Even before the Supreme Court issued its opinion in Ames, the EEOC published “two technical assistance documents” addressing unlawful discrimination arising from workplace DEI initiatives.[17] The EEOC reminded readers, in its guidance, that DEI is “a broad term that is not defined in Title VII.”[18] The guidance explicitly stated that DEI initiatives may be unlawful under Title VII if the initiatives involve an “employment action motivated—in whole or in part—by an employee’s or applicant’s race, sex, or another protected characteristic.”[19] Further, the guidance denied Title VII’s application only to minority groups.[20]
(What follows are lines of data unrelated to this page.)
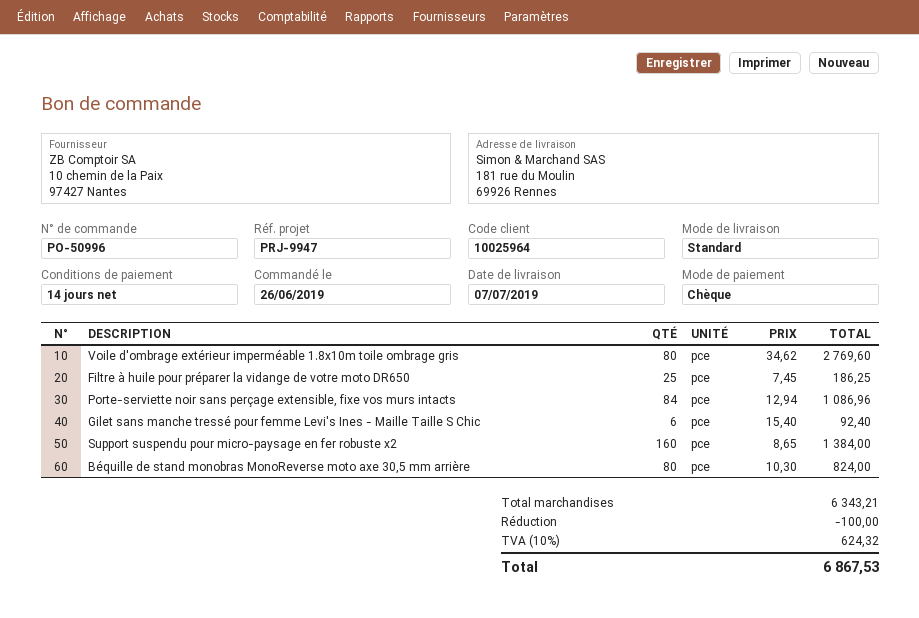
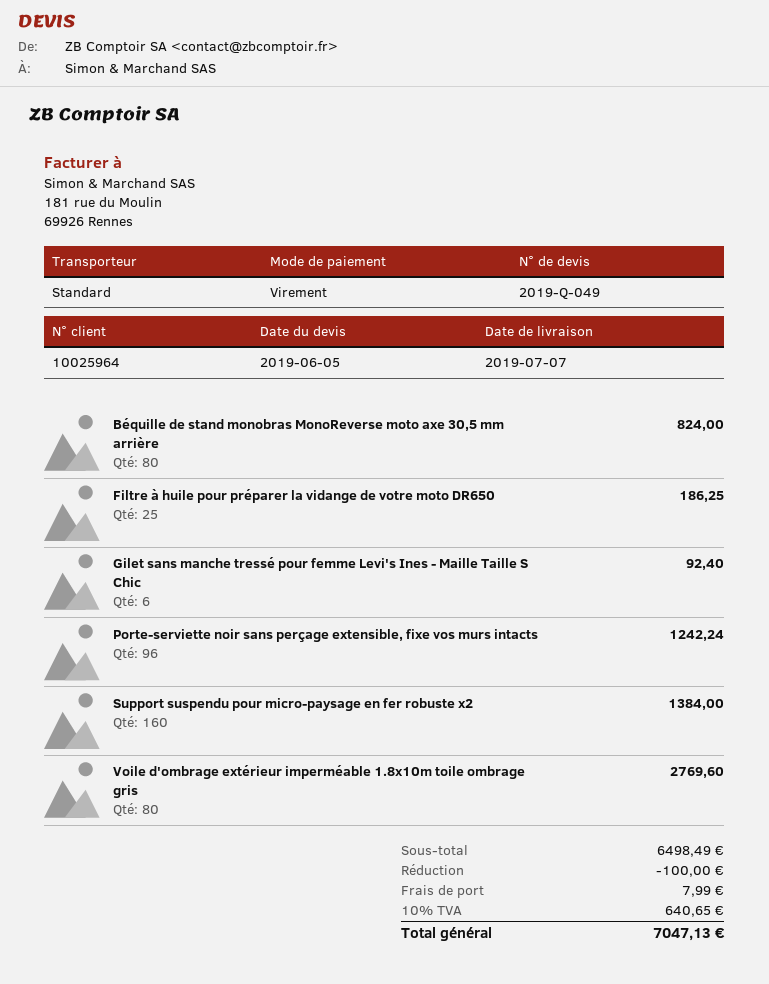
payment method: cheque -> bank transfer
Porte-serviette noir sans perçage extensible, fixe vos murs intacts: 84 for 1086.96 -> 96 for 1242.24
subtotal: 6343.21 -> 6498.49
shipping: none -> 7.99
tax: 10% = 624.32 -> 10% = 640.65
total: 6867.53 -> 7047.13

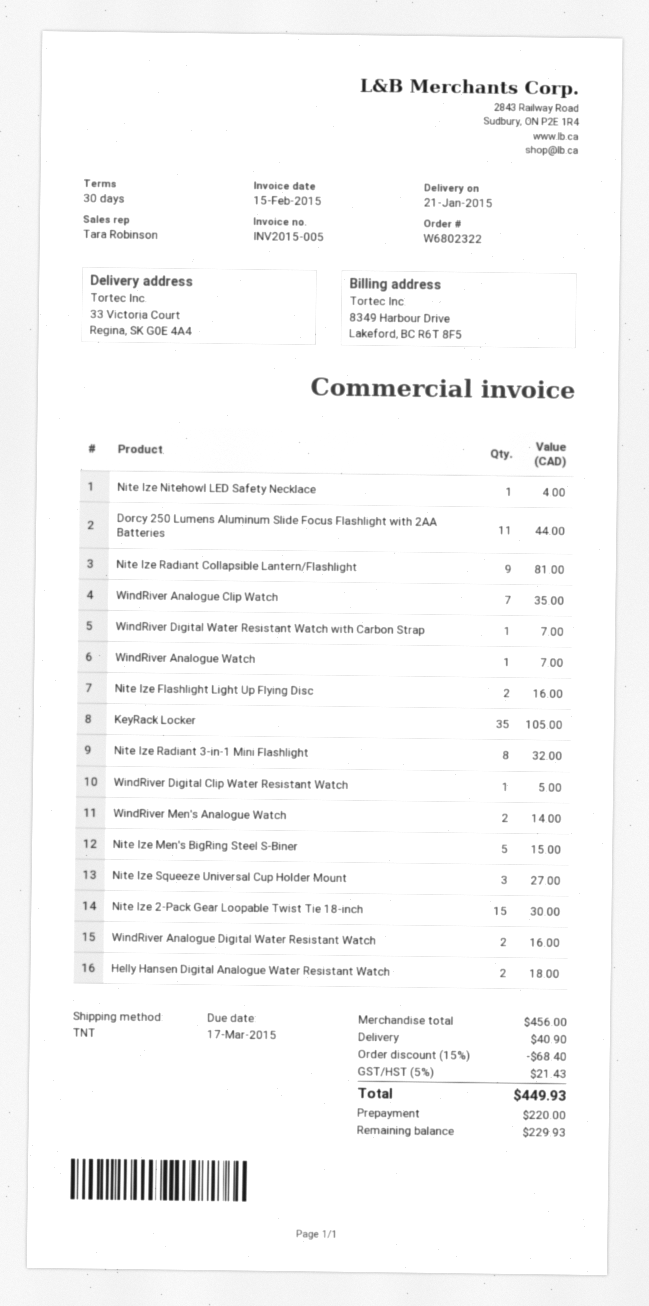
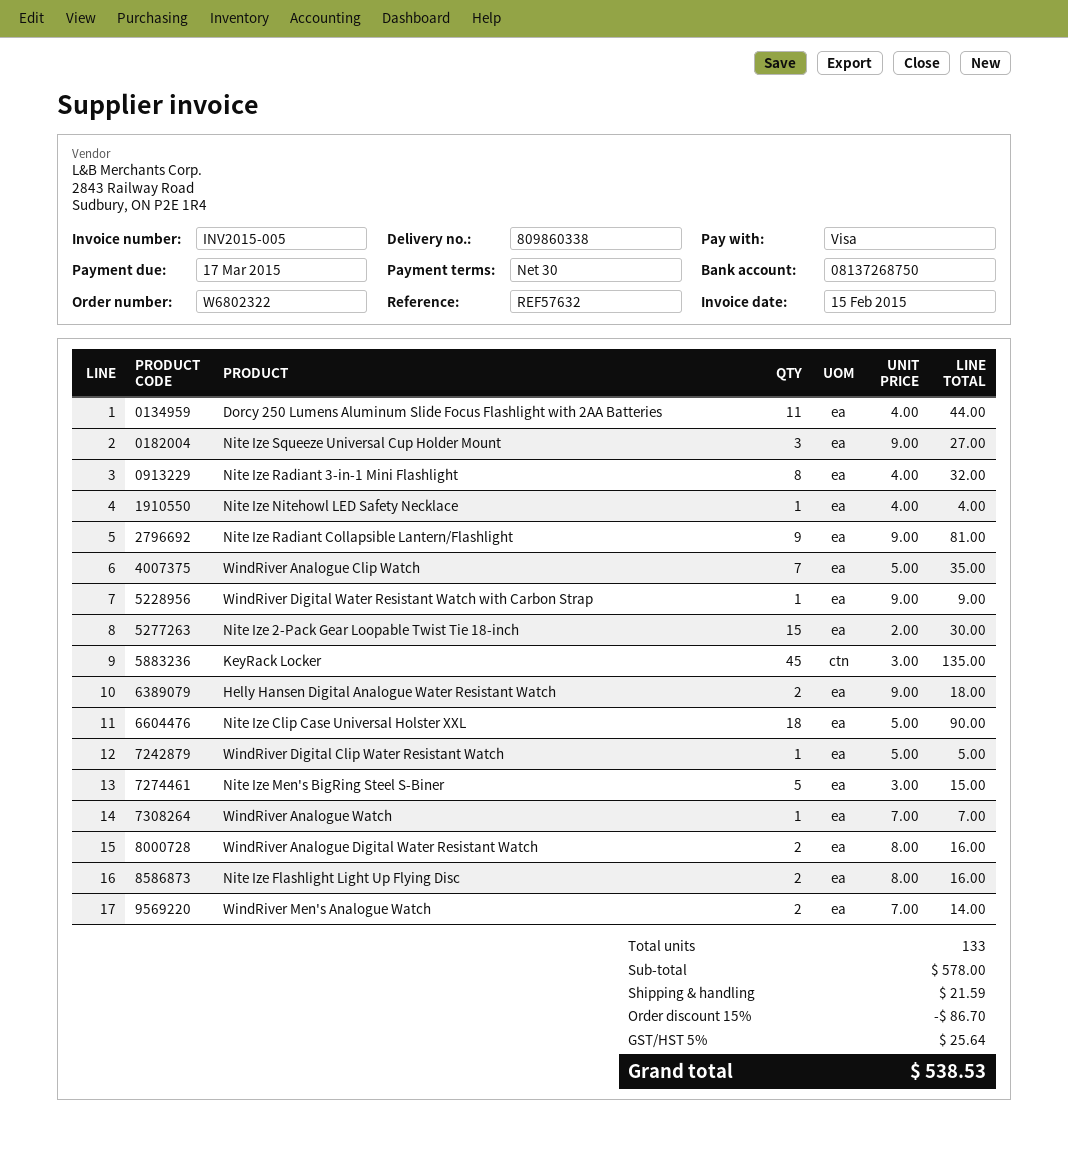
WindRiver Digital Water Resistant Watch with Carbon Strap: 1 for 7.00 -> 1 for 9.00
KeyRack Locker: 35 for 105.00 -> 45 for 135.00
Nite Ize Clip Case Universal Holster XXL: none -> 18 for 90.00
subtotal: 456.00 -> 578.00
discount: 15% = 68.40 -> 15% = 86.70
shipping: 40.90 -> 21.59
tax: 5% = 21.43 -> 5% = 25.64
total: 449.93 -> 538.53

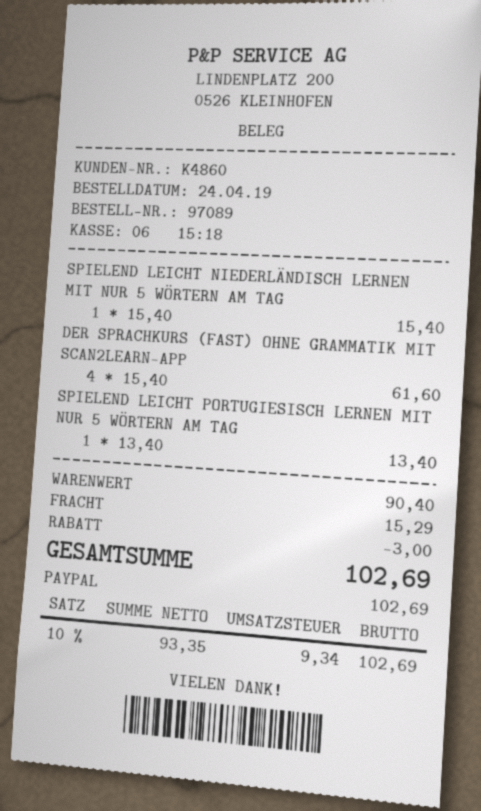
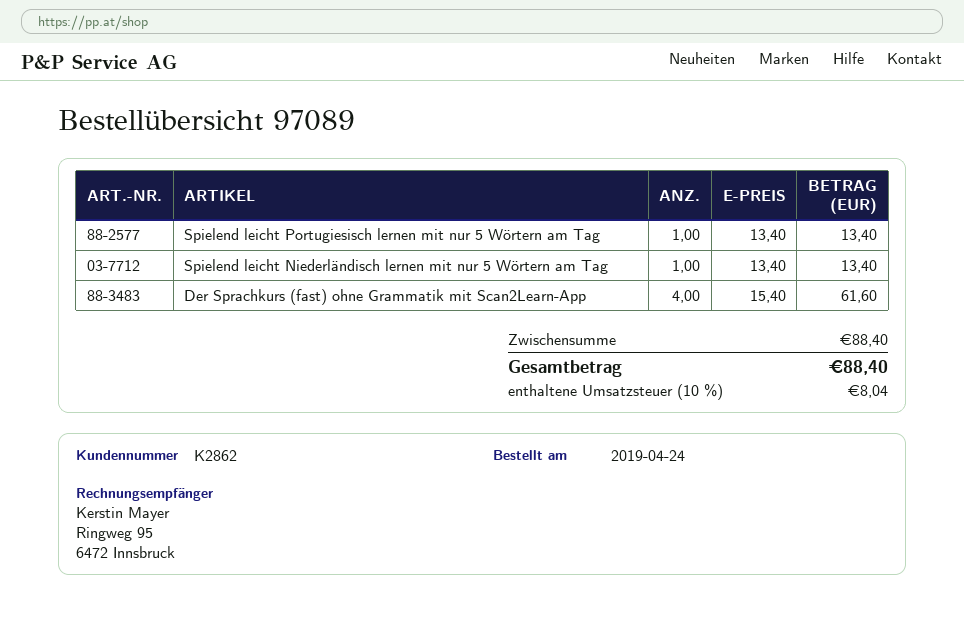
customer number: K4860 -> K2862
SPIELEND LEICHT NIEDERLÄNDISCH LERNEN MIT NUR 5 WÖRTERN AM TAG: 1 x 15.40 = 15.40 -> 1 x 13.40 = 13.40
subtotal: 90.40 -> 88.40
discount: 3.00 -> none
shipping: 15.29 -> none
tax: 10% = 9.34 -> 10% = 8.04
total: 102.69 -> 88.40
C. Second Circuit’s Opinion in Chislett

Leslie Chislett served as Executive Director of the “AP for All” program within the New York City Department of Education’s Office of Equity & Access, where she supervised fifteen employees.[21] Early on in her role, Chislett felt “racial tension” inside and outside her team.[22] During her tenure, she participated in bias trainings where instructors referenced the “values of [w]hite culture are supremacist[,]” had executive directors declaring “[t]here is white toxicity in the air[,]” and was singled out by co-workers in a fifteen-minute confrontation at a staff retreat.[23] Throughout the course of her employment, Chislett continued to express her concerns with management, many of which were shared by her white co-workers, yet her concerns were consistently ignored.[24] Chislett resigned and brought suit under Section 1983, asserting race discrimination.[25] The district court granted the department’s motion for summary judgment.[26]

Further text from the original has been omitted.